Liebe Listenmitglieder,
vor einigen Jahren erhielt ich den Rat, meine Datenbankprojekte gerade
bei genealogy.net abzuspeichern, damit eine langfristige Verfügbarkeit
für die schlesischen Familienforscher gewährleistet sei. Nun hat gerade
dieser Verein für Computergenealogie die Internetseiten
-Datenbank der schlesischen Adressbücher, alte Adresse war:
http://schlesien.genealogy.net/adressbuecher/index.html
-Kreis Rosenberg in Oberschlesien, alte Adresse war:
http://schlesien.genealogy.net/Rosenberg/index.html
vor etwa sechs Wochen gelöscht. Präziser ausgedrückt: ein upload auf die
Adressen master.genealogy.net/reg/SCI/adressbuecher und
master.genealogy.net/reg/SCI/Rosenberg ist möglich, aber die Spiegelung
auf die o.g. Adressen ist scheinbar unterbunden bzw. die Adressen selbst
verweisen nur noch auf die Meldung 'The service is not available. Please
try again later.'
Eine Mitteilung, warum dies geschah, habe ich nicht erhalten. Rückfragen
von mir blieben sowohl von dem für mich bisher zuständigen
Vereinsmitglied (15.06.2008) sowie vom Vereinsvorstand (21.06.2008)
-dieser Verein betreibt übrigens auch die Mailinglisten Ober- und
Niederschlesien- unbeantwortet.
Besonders schmerzt natürlich die Löschung der Adressbuchseiten. Ein
wirkliches Gemeinschaftsprojekt der alten Schlesienliste von Arthur
Teschler. Viele Forscherkollegen, ich nenne hier stellvertretend Viktor
Steinfeldt, Sonja Stankowski oder Holger Liebig, haben sich an der
Erfassung der Adressbuchbestände von Archiven oder Bibliotheken
beteiligt.
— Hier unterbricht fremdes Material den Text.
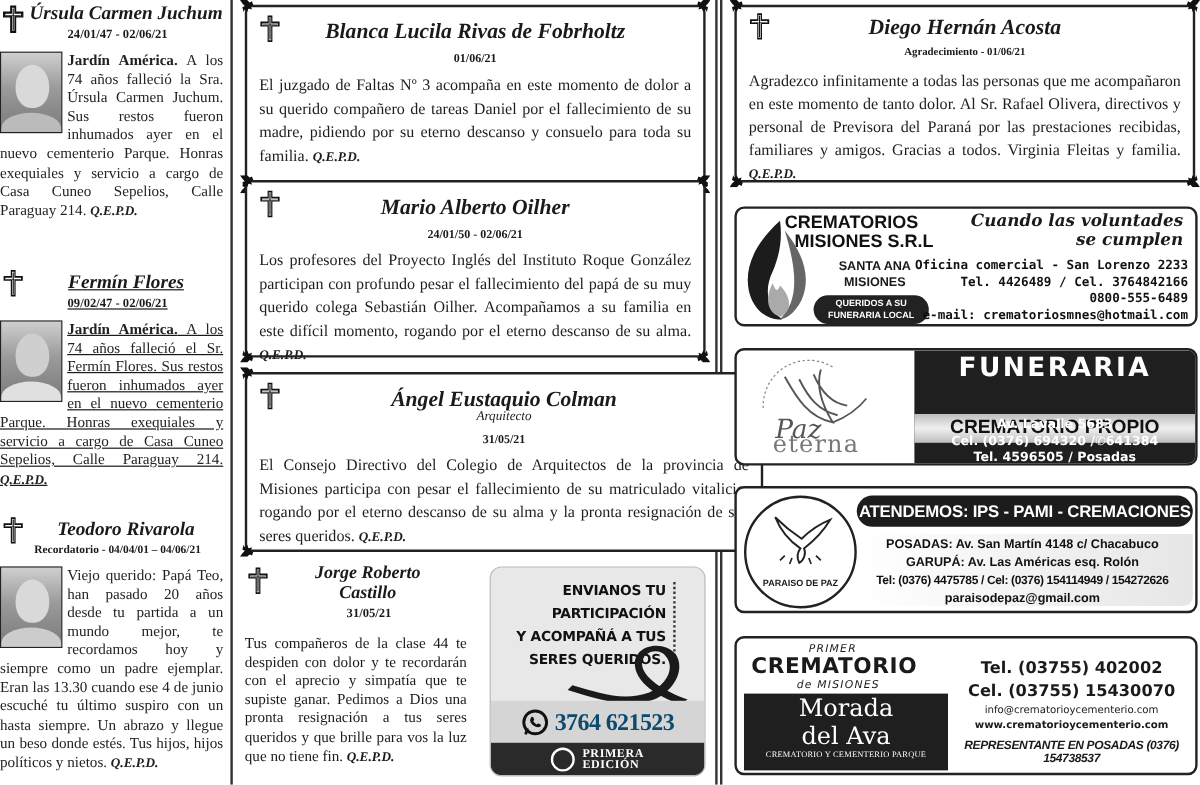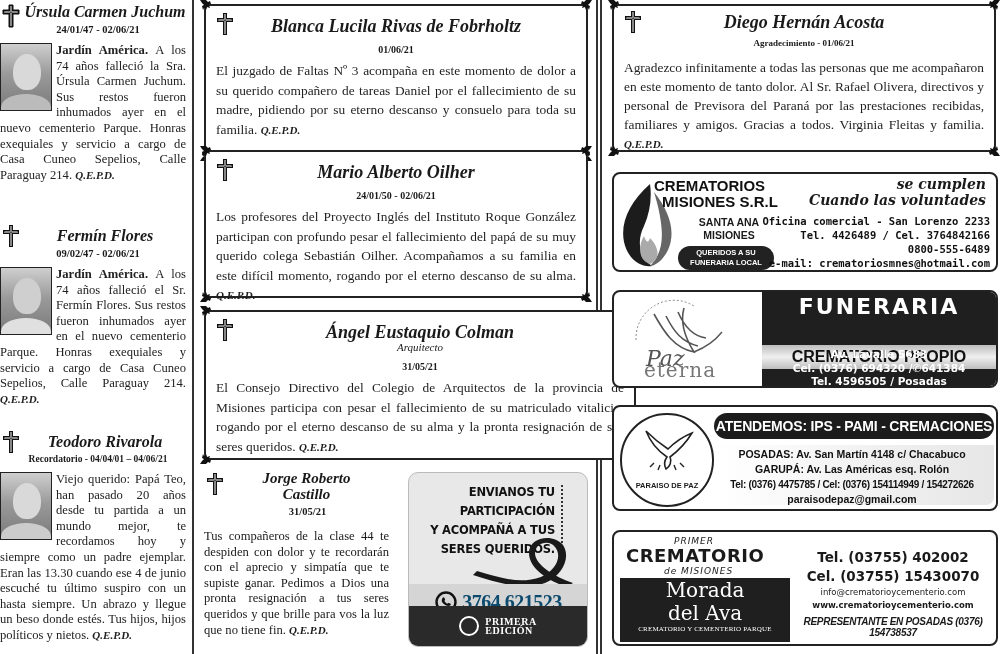--- a/index.html
+++ b/index.html
@@ -84,21 +84,21 @@
     font-family: "DejaVu Sans", sans-serif; font-weight: bold; font-size: 11.5px; line-height: 19px; color: #111; letter-spacing: -0.2px;
   }
   .promo .dots { position: absolute; right: 24px; top: 12px; width: 0; height: 70px; border-left: 2px dotted #333; }
   .promo .ribbon { position: absolute; right: 8px; top: 64px; width: 110px; height: 50px; }
   .promo .phone-bar {
     position: absolute; left: 0; right: 0; top: 111px; height: 36px; background: #d5d5d5;
     display: flex; align-items: center; justify-content: center; gap: 4px;
   }
   .promo .phone { font-family: Liberation Serif, serif; font-weight: bold; font-size: 20px; color: #0c4a6e; letter-spacing: -0.5px; }
   .promo .wa { width: 24px; height: 24px; }
-  .promo .footer { position: absolute; left: 0; right: 0; bottom: 0; height: 40px; background: #2a2a2a; display: flex; align-items: center; justify-content: center; gap: 6px; }
+  .promo .footer { position: absolute; left: 0; right: 0; bottom: 0; height: 27px; background: #2a2a2a; display: flex; align-items: center; justify-content: center; gap: 6px; }
   .promo .logo-text { font-family: "Liberation Serif", serif; font-weight: bold; color: #fff; font-size: 10px; line-height: 9px; letter-spacing: 0.5px; }
   .promo .logo-mark { width: 20px; height: 20px; border-radius: 50%; border: 2px solid #fff; }
 
   
   .ad { position: absolute; left: 612px; width: 386px; border: 2px solid #222; border-radius: 8px; background: #fff; overflow: hidden; }
 
   
   .ad1 { top: 172px; height: 100px; }
   .ad1 .flame { position: absolute; left: 6px; top: 8px; width: 56px; height: 86px; }
   .ad1 .brand { position: absolute; left: 40px; top: 4px; font-family: "Liberation Sans", sans-serif; font-weight: bold; font-size: 15px; line-height: 16px; color: #111; }
@@ -161,21 +161,21 @@
     <div class="dates">24/01/47 - 02/06/21</div>
     <p class="body">
       <span class="photo">
           <span class="face"></span>
           <span class="shoulders"></span>
         </span>
       <span class="lead">Jardín América.</span><span> A los 74 años falleció la Sra. Úrsula Carmen Juchum. Sus restos fueron inhumados ayer en el nuevo cementerio Parque. Honras exequiales y servicio a cargo de Casa Cuneo Sepelios, Calle Paraguay 214. </span><span class="qepd">Q.E.P.D.</span>
     </p>
   </article>
 
-  <article class="small-obit" style="top:224px;">
+  <article class="small-obit" style="top:224px;text-decoration:underline;">
     <span class="cross" style="left:2px; top:0;">
       <svg viewBox="0 0 18 24">
           <path d="M7 1h4v5h6v4h-6v13H7V10H1V6h6z" fill="#111"></path>
           <path d="M8 2.5h2v5h5.5v1.5H10v12.5H8V9H2.5V7.5H8z" fill="#fff"></path>
           <path d="M8.5 3h1v5.5H15v.5H9.5v12H8.5V9H3v-.5h5.5z" fill="#111"></path>
         </svg>
     </span>
     <h3 class="name" style="margin-top:4px;">Fermín Flores</h3>
     <div class="dates">09/02/47 - 02/06/21</div>
     <p class="body">
@@ -396,22 +396,22 @@
     </div>
     <div class="loc">
       <div>SANTA ANA</div>
       <div>MISIONES</div>
     </div>
     <div class="consult">
       <div>QUERIDOS A SU</div>
       <div>FUNERARIA LOCAL</div>
     </div>
     <div class="tagline">
+      <div>Cuando las voluntades</div>
       <div>se cumplen</div>
-      <div>Cuando las voluntades</div>
     </div>
     <div class="info">
       <div>Oficina comercial -  San Lorenzo 2233</div>
       <div>Tel. 4426489 / Cel. 3764842166</div>
       <div>0800-555-6489</div>
       <div>e-mail: crematoriosmnes@hotmail.com</div>
     </div>
   </aside>
 
   <aside class="ad ad2">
Diese Datenbank stellt wohl die größte Sammlung von
Adressbuchnachweisen einer deutschen Provinz überhaupt dar. Wüßte nicht,
daß es Vergleichbares von Ostpreußen oder auch Bayern oder Hessen gibt.
Ich gehe davon aus, daß dieser Verein nicht länger bereit ist, die
schlesischen Familienforscher durch die Bereitstellung solcher
'Nachschlagewerke' zu unterstützen. Ich habe nun meinerseits die
Internetseiten der Datenbank der ev. Kirchenbücher Schlesiens, die sich
ebenfalls bei genealogy.net befand - allerdings auf einer anderen
'Unteradresse' - gelöscht.
Für die Adressbuchdatenbank, weil eben darin auch viel Arbeit von
Forscherkollegen steckt, möchte ich gerne eine andere Institution
finden, die diese Seiten dauerhaft im Netz veröffentlicht. Sollte das
nicht gelingen, werde ich die Seiten in gedruckter Form an ein paar
Bibliotheken verschenken, damit die Informationen auf diesem Weg den
schlesischen Familienforschern zugänglich bleiben.